Purser, from the 78th Aviation Battalion, made the landing around noon at Seijo University in Isehara City, roughly 10 miles from Camp Zama.

As he was landing, a second chopper carrying a specially trained maintenance pilot set off to meet the aircraft and ensure its ability to fly. In a little more than two hours, both helicopters were home.

Purser was crossing over a ridgeline on the way back to Camp Zama from Camp Fuji when the master warning light appeared, telling him to look for trouble among the 75-odd other warning indicators, he recalled.

“Your first thought is, ‘what’s wrong, and what to do about it,’” Purser said.

The light, along with the manual he quickly consulted, indicated he should land as soon as possible. He began a descent, slowed the aircraft and looked for the safest place to land.

Colleges, with empty, flat and protected athletic fields, are often a good bet.

“You know there’s not going to be wires there and you know it’s a controlled environment,” he said.

Purser passed over the goalpost and circled the empty football field to gauge the best wind direction for landing, then made his way down.

“I would not have gone down if there were people on the field,” Purser said. “The only little bit of damage was dust.”

At the same time, co-pilot Warrant Officer Brian McDonough and crew chief Spc. Adam Nash checked for clearance and potential dangers and rechecked the manual to make sure they did everything according to the book. They called in the GPS coordinates to the battalion, shut down and secured the area around the aircraft.

Purser told the university’s principal, who arrived moments later, what happened and that everyone was OK. The principal closed off the area to onlookers. The police came soon after.

“This call was textbook perfect,” said Capt. Peter J. Presley, Company A maintenance commander. “It went off like it does in the simulator.”

To prepare for just such instances, pilots practice similar landings and other emergencies twice a year in a flight simulator.

The warning light Tuesday was activated by a chip detector, a magnetized part that monitors aircraft fluids and triggers a reaction when a piece of metal any bigger than a grain of rice touches it.

Any metal casing or gear parts that flake off from normal wear and tear can trigger the response. And if metal parts are shredding somewhere or if an aircraft in combat is hit by something, early warning from the detector is vital. But occasionally the device short-circuits and falsely detects a chip.

But Tuesday’s alarm was the real thing, Presley said. The chip that triggered the warning light was metal, but analysts still are working to determine its origin, he said.

The chip detector that stopped Tuesday’s flight was in the right side accessory module, the part that runs off the transmission and powers accessories. Had the module broken down, the aircraft still would have been able to make it back to Camp Zama, Presley said.

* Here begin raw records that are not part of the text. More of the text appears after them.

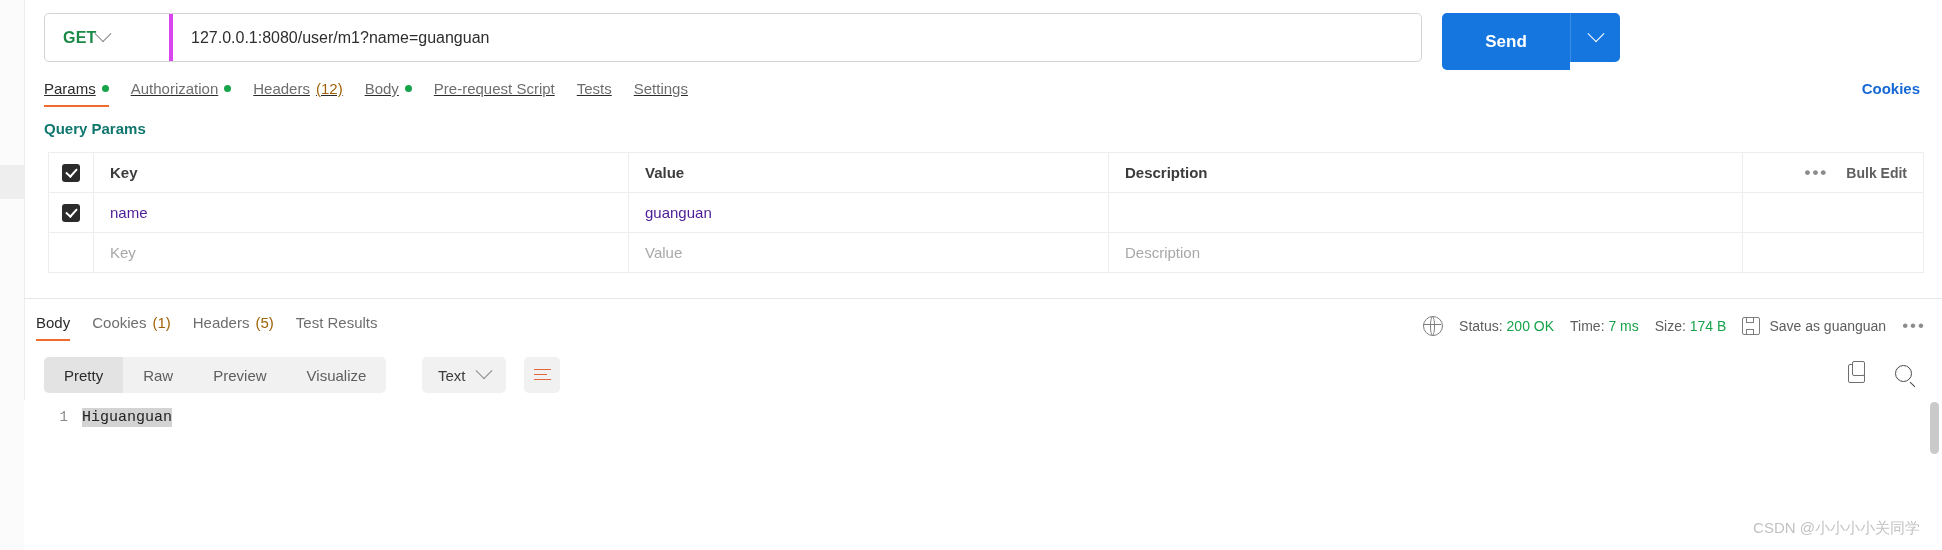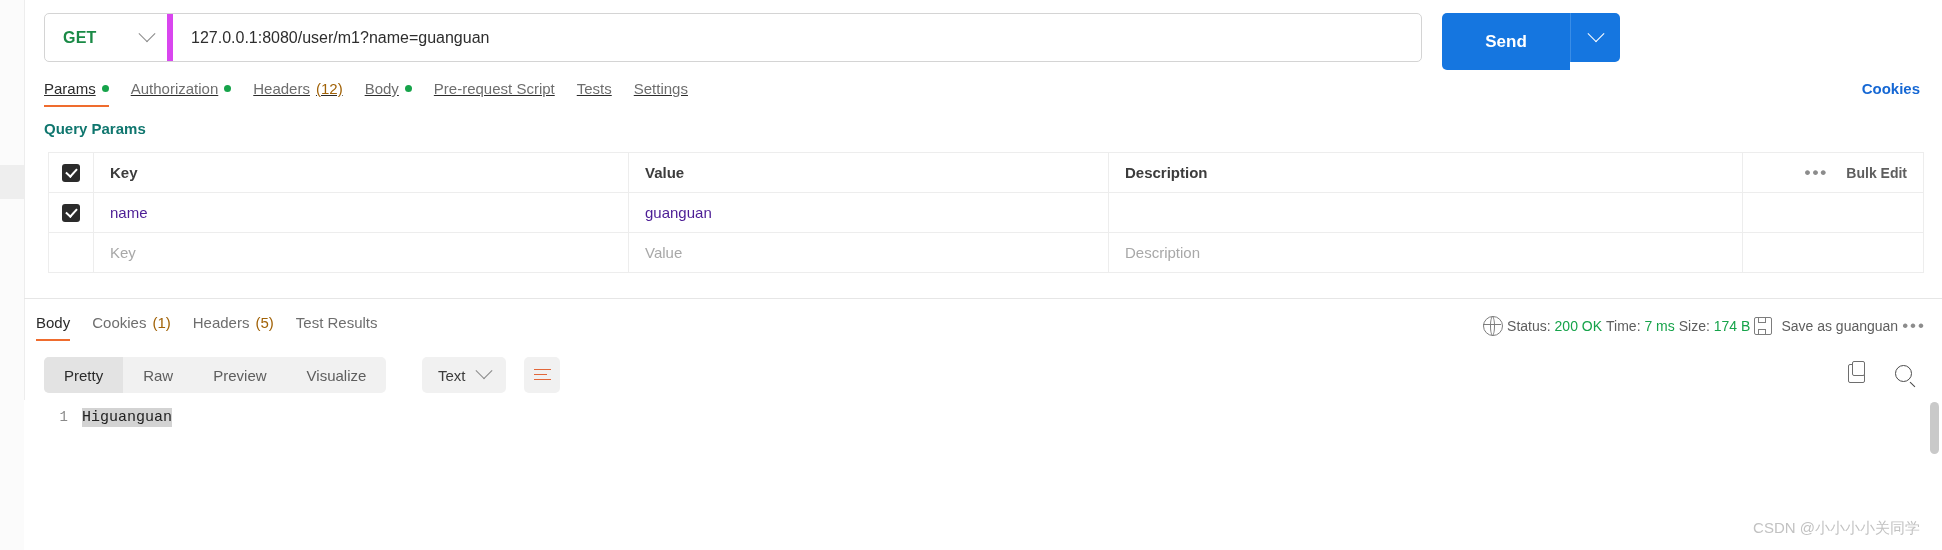--- a/index.html
+++ b/index.html
@@ -58,24 +58,23 @@
     background: #fff;
     box-sizing: border-box;
     display: flex;
     align-items: center;
   }
   .method-select {
     width: 128px;
     height: 47px;
     display: flex;
     align-items: center;
-    justify-content: space-between;
     padding: 0 14px 0 18px;
     box-sizing: border-box;
-    border-right: 6px solid #d946ef;
+    border-right: 4px solid #d946ef;
     cursor: pointer;
   }
   .method-label {
     color: #1a8a46;
     font-weight: bold;
     font-size: 16px;
     letter-spacing: .2px;
   }
   .chev {
     display: inline-block;
@@ -311,21 +310,21 @@
     top: 0;
     display: flex;
   }
   .res-strip .tab { padding: 6px 22px 12px 0; }
   .res-meta {
     position: absolute;
     right: 16px;
     top: 8px;
     display: flex;
     align-items: center;
-    gap: 4px;
+    gap: 16px;
     font-size: 14px;
     color: #5e5e5e;
     white-space: nowrap;
   }
   .globe {
     width: 18px;
     height: 18px;
     border: 1.5px solid #7d7d7d;
     border-radius: 50%;
     position: relative;

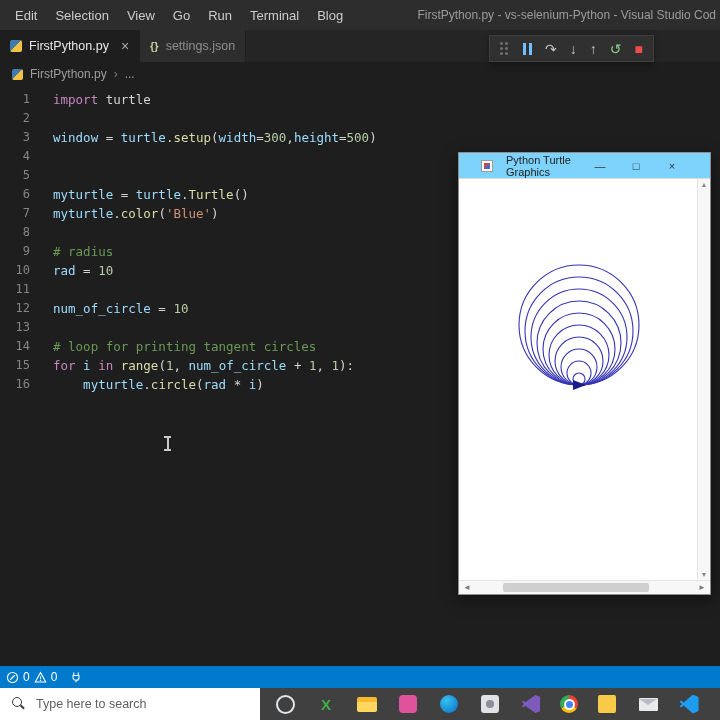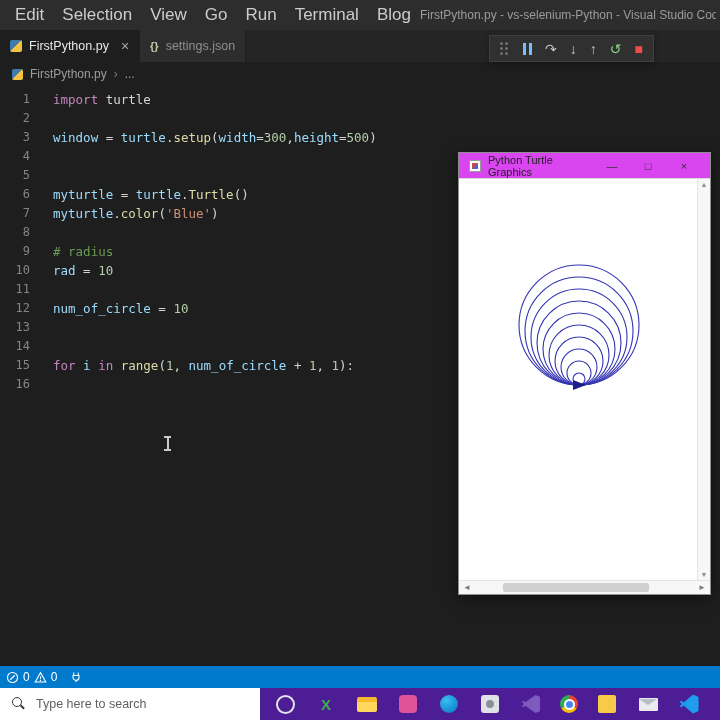--- a/index.html
+++ b/index.html
@@ -2,21 +2,21 @@
 <html style="--accent: #007acc; --kw: #c586c0; --id: #9cdcfe; --fn: #dcdcaa; --num: #b5cea8; --str: #ce9178; --com: #6a9955; --pl: #d4d4d4; --circle: #3434b4;"><head>
 <meta charset="utf-8">
 <style>
   *{box-sizing:border-box;margin:0;padding:0}
   html,body{width:720px;height:720px;overflow:hidden}
   body{background:#1e1e1e;font-family:"Liberation Sans",sans-serif;-webkit-font-smoothing:antialiased}
   .screen{position:relative;width:720px;height:720px;display:flex;flex-direction:column}
 
   
   .titlebar{height:30px;flex:none;background:#2d2d2d;display:flex;align-items:center;padding:0 4px 0 6px;overflow:hidden}
-  .menu-item{color:#cccccc;font-size:17px;padding:0 9px;cursor:default}
+  .menu-item{color:#cccccc;font-size:13px;padding:0 9px;cursor:default}
   .wintitle{margin-left:auto;color:#9b9b9b;font-size:12px;white-space:nowrap;overflow:hidden}
 
   
   .tabbar{height:32px;flex:none;background:#252526;display:flex}
   .tab{display:flex;align-items:center;gap:7px;padding:0 10px;font-size:12.5px;color:#8f8f8f;background:#2d2d2d;border-right:1px solid #1f1f1f;cursor:default}
   .tab.active{background:#1e1e1e;color:#e6e6e6}
   .pyicon{width:12px;height:12px;border-radius:2px;background:linear-gradient(135deg,#3f7cac 50%,#f5c242 50%);flex:none}
   .jsonicon{color:#c9c9a3;font-size:11px;font-weight:bold}
   .tabclose{color:#a9a9a9;font-size:14px;margin-left:5px}
 
@@ -40,21 +40,21 @@
   .draghandle{position:relative;width:8px;height:13px;margin-right:2px}
   .draghandle::before{content:'';position:absolute;left:0;top:0;width:3px;height:3px;border-radius:50%;background:#6f6f6f;
     box-shadow:0 5px 0 #6f6f6f,0 10px 0 #6f6f6f,5px 0 0 #6f6f6f,5px 5px 0 #6f6f6f,5px 10px 0 #6f6f6f}
   .dbg-btn{display:flex;align-items:center;cursor:default}
   .dbg-glyph{font-size:14px;line-height:1}
   .pausebars{display:flex;gap:3px}
   .pausebars i{display:block;width:3px;height:12px;background:#75beff}
 
   
   .turtlewin{position:absolute;left:458px;top:152px;width:253px;height:443px;background:#fff;border:1px solid #8f8f8f;box-shadow:0 4px 14px rgba(0,0,0,.5);z-index:6;display:flex;flex-direction:column}
-  .tw-title{height:26px;flex:none;background:#d946ef;border-bottom:1px solid #dcdcdc;display:flex;align-items:center;gap:7px;padding:0 10px}
+  .tw-title{height:26px;flex:none;background:#7dd3fc;border-bottom:1px solid #dcdcdc;display:flex;align-items:center;gap:13px;padding:0 22px}
   .tk-icon{width:12px;height:12px;border:1px solid #9a9a9a;position:relative;background:#fff;flex:none}
   .tk-icon::before{content:'';position:absolute;inset:2px;background:linear-gradient(135deg,#c94a4a 40%,#4a66c9 60%)}
   .tw-text{font-size:11px;color:#1f1f1f}
   .tw-controls{margin-left:auto;display:flex;gap:24px;padding-right:10px}
   .tw-ctrl{font-size:11px;color:#333;width:12px;text-align:center;cursor:default}
   .tw-body{position:relative;flex:1;background:#fff;overflow:hidden}
   .tw-vscroll{position:absolute;top:0;right:0;bottom:0;width:13px;background:#f7f7f7;border-left:1px solid #e4e4e4;display:flex;flex-direction:column;justify-content:space-between;align-items:center;padding:2px 0;font-size:7px;color:#8a8a8a}
   .tw-hscroll{height:14px;flex:none;background:#f7f7f7;border-top:1px solid #e4e4e4;position:relative;display:flex;align-items:center;justify-content:space-between;padding:0 4px;font-size:8px;color:#7d7d7d}
   .tw-thumb{position:absolute;left:44px;top:2px;width:146px;height:9px;background:#cfcfcf;border-radius:2px}
 
@@ -65,21 +65,21 @@
   .ptab.active{color:#e7e7e7;border-bottom-color:#e7e7e7}
   .terminal{font-family:"DejaVu Sans Mono",monospace;font-size:12px;color:#cccccc;padding:10px 0 0 4px;white-space:pre;overflow:hidden}
 
   
   .statusbar{height:22px;flex:none;background:var(--accent);display:flex;align-items:center;color:#fff;font-size:12px;padding-left:6px;gap:5px}
   .sb-group{display:flex;align-items:center;gap:4px}
   .sb-icon{display:flex;align-items:center}
   .sb-plug{margin-left:8px}
 
   
-  .taskbar{height:32px;flex:none;background:#4c1d95;display:flex;align-items:center}
+  .taskbar{height:32px;flex:none;background:#404040;display:flex;align-items:center}
   .searchwrap{position:relative;width:260px;height:32px;background:#ffffff;flex:none}
   .searchbox{width:100%;height:100%;border:none;outline:none;background:transparent;padding-left:36px;font-size:12.5px;color:#3c3c3c;font-family:"Liberation Sans",sans-serif}
   .searchbox::placeholder{color:#5f5f5f}
   .search-icon{position:absolute;left:12px;top:9px;width:12px;height:13px}
   .search-icon::before{content:'';position:absolute;left:0;top:0;width:8px;height:8px;border:1.6px solid #3c3c3c;border-radius:50%}
   .search-icon::after{content:'';position:absolute;left:8px;top:9px;width:5px;height:1.6px;background:#3c3c3c;transform:rotate(45deg)}
   .taskicons{display:flex;align-items:center;gap:17px;margin-left:13px}
   .tbicon{width:24px;height:24px;display:flex;align-items:center;justify-content:center;position:relative;cursor:default}
   .cortana-icon::before{content:'';width:15px;height:15px;border:2px solid #dfe5ea;border-radius:50%}
   .excel-icon{color:#3fae49;font-weight:700;font-size:15px}
@@ -144,23 +144,23 @@
         <div class="codeline"><span class="ln">4</span><span class="codetext"></span></div>
         <div class="codeline"><span class="ln">5</span><span class="codetext"></span></div>
         <div class="codeline"><span class="ln">6</span><span class="codetext"><span class="t-id">myturtle</span><span class="t-pl"> = </span><span class="t-id">turtle</span><span class="t-pl">.</span><span class="t-fn">Turtle</span><span class="t-pl">()</span></span></div>
         <div class="codeline"><span class="ln">7</span><span class="codetext"><span class="t-id">myturtle</span><span class="t-pl">.</span><span class="t-fn">color</span><span class="t-pl">(</span><span class="t-str">'Blue'</span><span class="t-pl">)</span></span></div>
         <div class="codeline"><span class="ln">8</span><span class="codetext"></span></div>
         <div class="codeline"><span class="ln">9</span><span class="codetext"><span class="t-com"># radius</span></span></div>
         <div class="codeline"><span class="ln">10</span><span class="codetext"><span class="t-id">rad</span><span class="t-pl"> = </span><span class="t-num">10</span></span></div>
         <div class="codeline"><span class="ln">11</span></div>
         <div class="codeline"><span class="ln">12</span><span class="codetext"><span class="t-id">num_of_circle</span><span class="t-pl"> = </span><span class="t-num">10</span></span></div>
         <div class="codeline"><span class="ln">13</span><span class="codetext"></span></div>
-        <div class="codeline"><span class="ln">14</span></div>
+        <div class="codeline"><span class="ln">14</span><span class="codetext"><span class="t-com"># loop for printing tangent circles</span></span></div>
         <div class="codeline"><span class="ln">15</span><span class="codetext"><span class="t-kw">for</span><span class="t-pl"> </span><span class="t-id">i</span><span class="t-pl"> </span><span class="t-kw">in</span><span class="t-pl"> </span><span class="t-fn">range</span><span class="t-pl">(</span><span class="t-num">1</span><span class="t-pl">, </span><span class="t-id">num_of_circle</span><span class="t-pl"> + </span><span class="t-num">1</span><span class="t-pl">, </span><span class="t-num">1</span><span class="t-pl">):</span></span></div>
-        <div class="codeline"><span class="ln">16</span></div>
+        <div class="codeline"><span class="ln">16</span><span class="codetext"><span class="t-pl">    </span><span class="t-id">myturtle</span><span class="t-pl">.</span><span class="t-fn">circle</span><span class="t-pl">(</span><span class="t-id">rad</span><span class="t-pl"> * </span><span class="t-id">i</span><span class="t-pl">)</span></span></div>
       </div>
     <div class="ibeam"></div>
   </div>
 
   <div class="debugbar">
     <span class="draghandle"></span>
     <span id="debugbtns" style="display:flex;align-items:center;gap:13px">
         <div class="dbg-btn">
           <span class="pausebars">
             <i></i>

The landing was the battalion’s second precautionary landing in the past several years — as long as those in the unit now can recall.

In May 2003, battalion executive officer Maj. Robert McArdle landed after he felt an odd reaction from his flight controls, similar to the way the steering wheel of a car reacts when there’s a flat, he said.

He also was over a college near Camp Zama and lowered into a field.

The battalion flies about 1,000 hours a year, mostly around Tokyo.

The incident Tuesday may have been hair-raising to those involved, but aircraft have several redundant systems for a backup if something does go wrong.

The pilot adage is it’s better to be on the ground with a mechanical problem, wishing you were in the air, than in the air with one wishing you were on the ground.

“It’s much safer to make a controlled landing,” McArdle said.

After the aircraft was safely on the ground, the engines were off and the area secure, Purser had a moment to think about things.

He immediately worried about possibly creating an international incident, he recalled. He also thought of his wife worrying if she was watching news reports and the ribbing he would get from his fellow pilots.

“It’s always easy [to fly] until something happens,” Purser said.